At Bible study groups I have belonged to, when we have first met together, and got to know one another, the leader will ask a question. Going around the group, members would introduce themselves, then answer a question such as "What would be your dream car?"
The last time I answered this, I said that my dream car would be one that could change into a robot, because it could drive by itself, and keep my company during long journeys.
Another question that I have had to answer was "What things did you fear when you were a little kid?"
I have answered; big waves at the beach, dogs, or the older kids who lived across the street, and used to pick on my sister, my brother and I.
As I grew up, I learned to face, then overcome fears like this, so that I’m not scared of these things today.
Yet, I have not grown out of fear altogether.
In adulthood, I have had to make new friends when going to a new church, and at a social group that I joined twelve months ago. At first I felt unsure how I would fit in and be accepted. Part of me felt apprehensive, thinking, “what if no one there will like me?”
Nowadays, I’m overcoming the nerves I experience when doing public speaking. I am gradually getting more confidence in this, but not because I have followed any cliched, Brady Bunch style advice, like picturing the people I am speaking to in their underwear.

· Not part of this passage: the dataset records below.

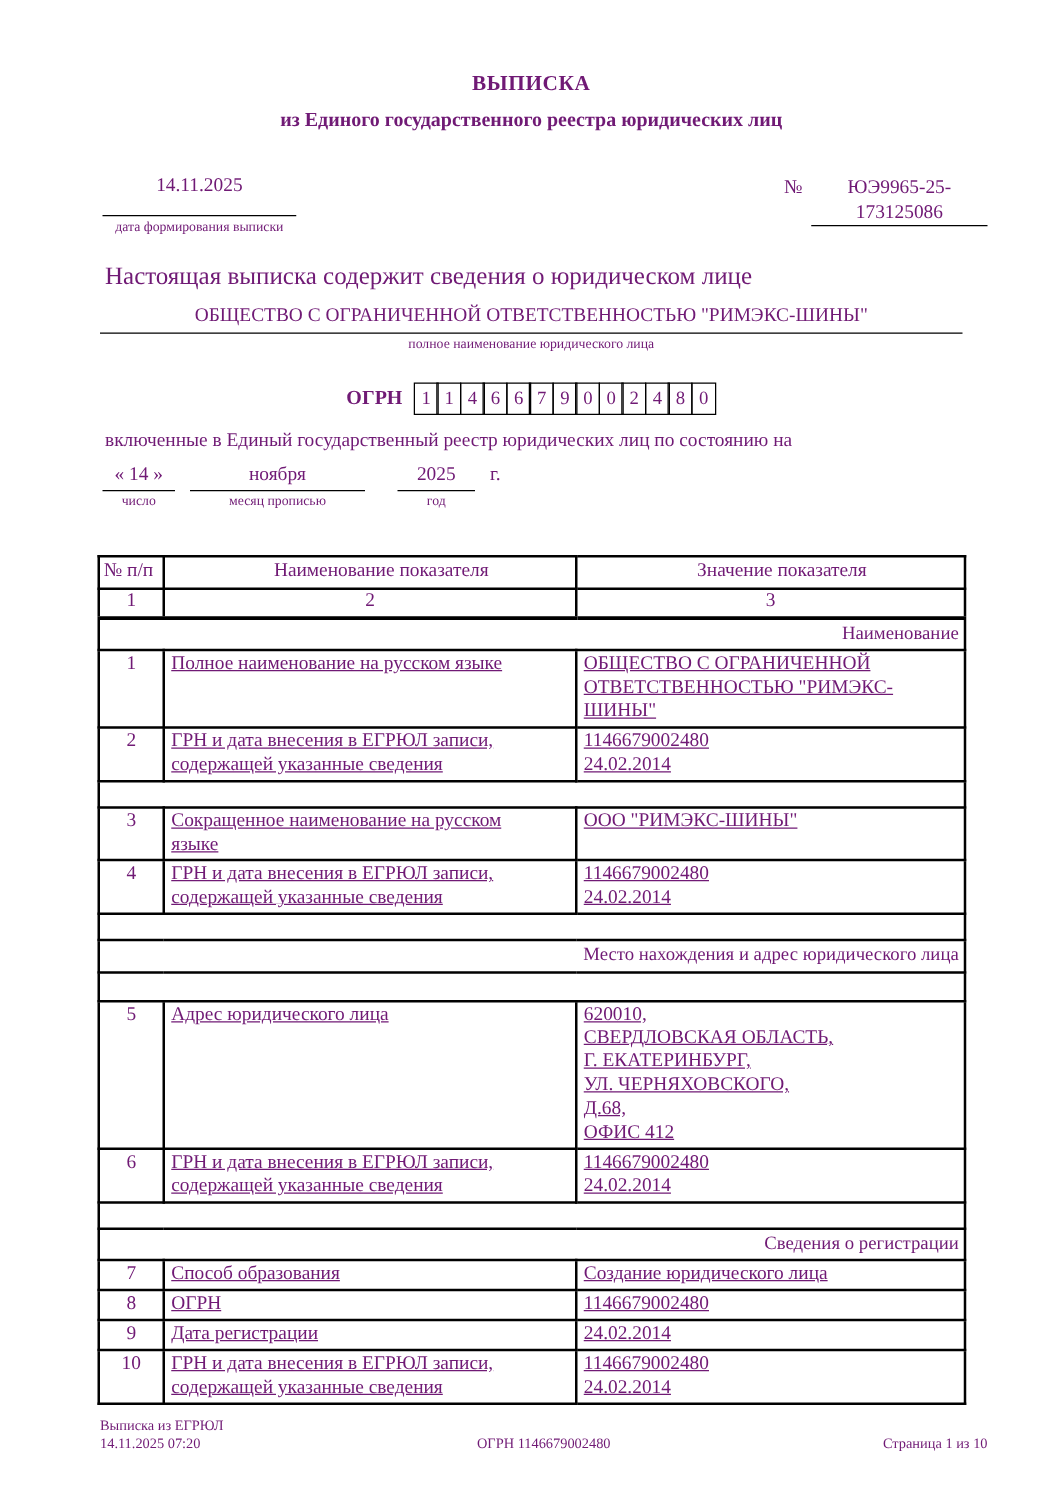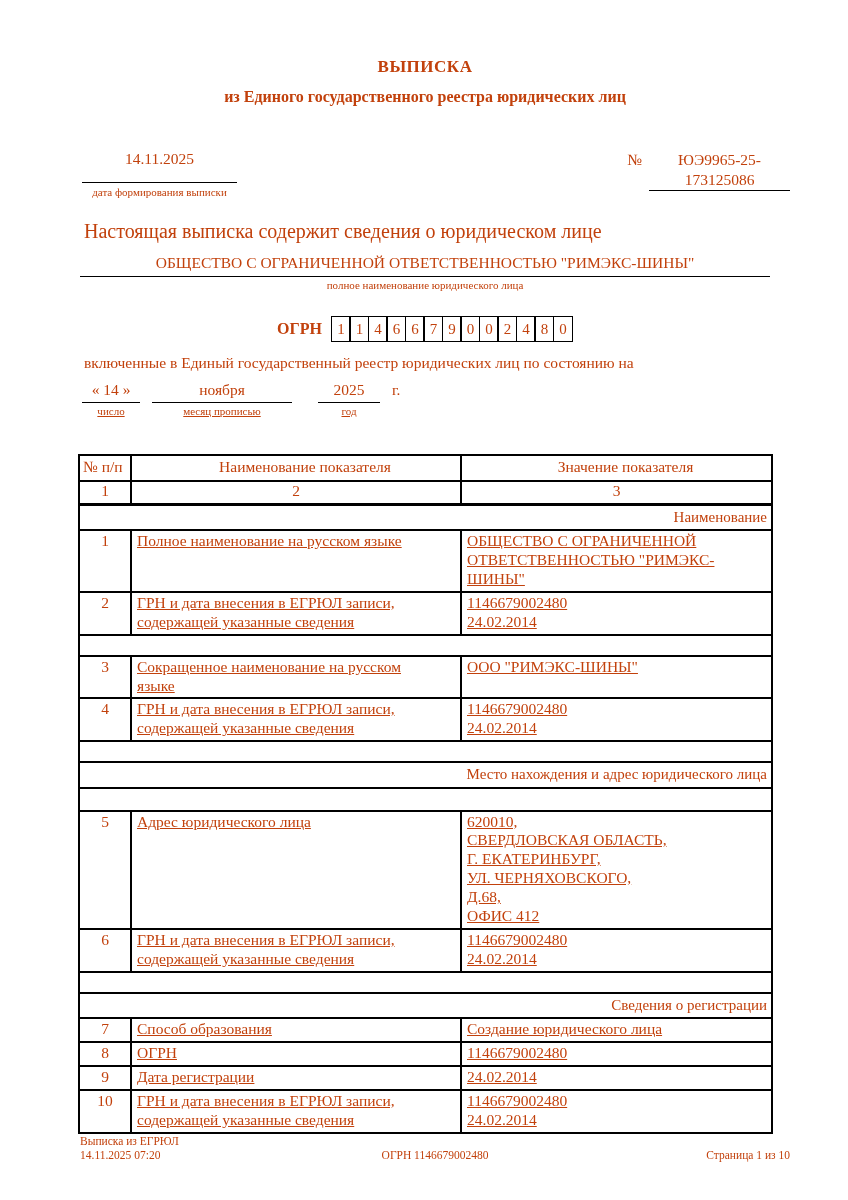"ВЫПИСКА" .page { color: #c2410c -> #701a75 }
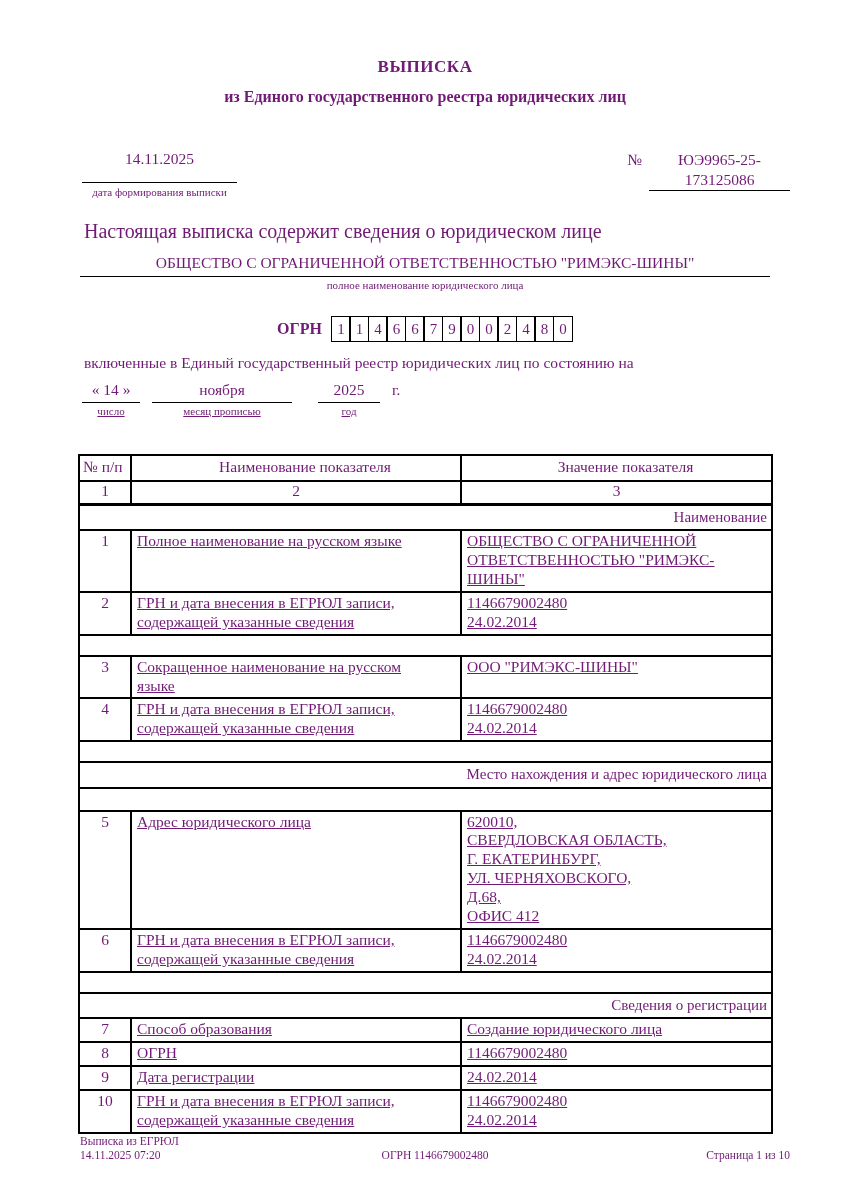"14.11.2025" .meta-row { margin-top: 44px -> 34px }
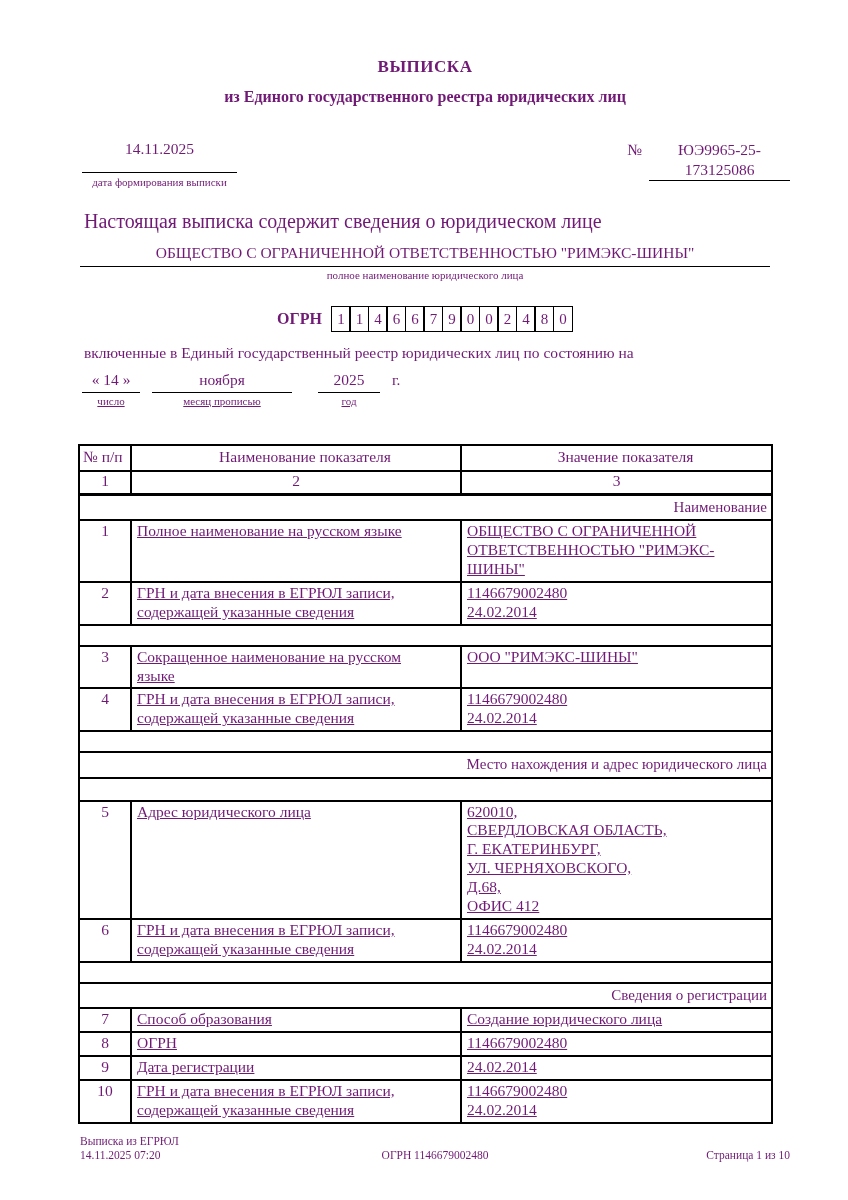"число" .dw-caption { text-decoration: underline -> none }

It has been suggested that public speaking is the most common fear that people face, so this is some consolation to me.
On a global perspective, many are afraid for the future. A glance at the headlines in newspapers each day, with stories of crime, war, disease, the threats of environmental strife, and international terrorism, does make one wonder what the world is coming to.
I would be lying if I said that none of things worry me. Yet, I have decided not to let emotions like fear rule my life as I go through each day.
Previous generations lived during times of war and disease, too. I remember Bible verses like;
2 Timothy 1:7 “For God has not given us a spirit of fear, but of power and of love and of a sound mind.”
This is an encouragement to me as I strive to be more upfront about my faith in everyday life, to not hide my faith for fear of what others might think.
Perhaps this is easy for me to write since by world standards, I live in a comparatively safe, peaceful country. With the fears I faced as a child, I had an adult to reassure me that I did not have to feel scared of some things. I remind myself that God is powerful, and faithful, then take reassurance in His promise that one day, He will prevail and set things right.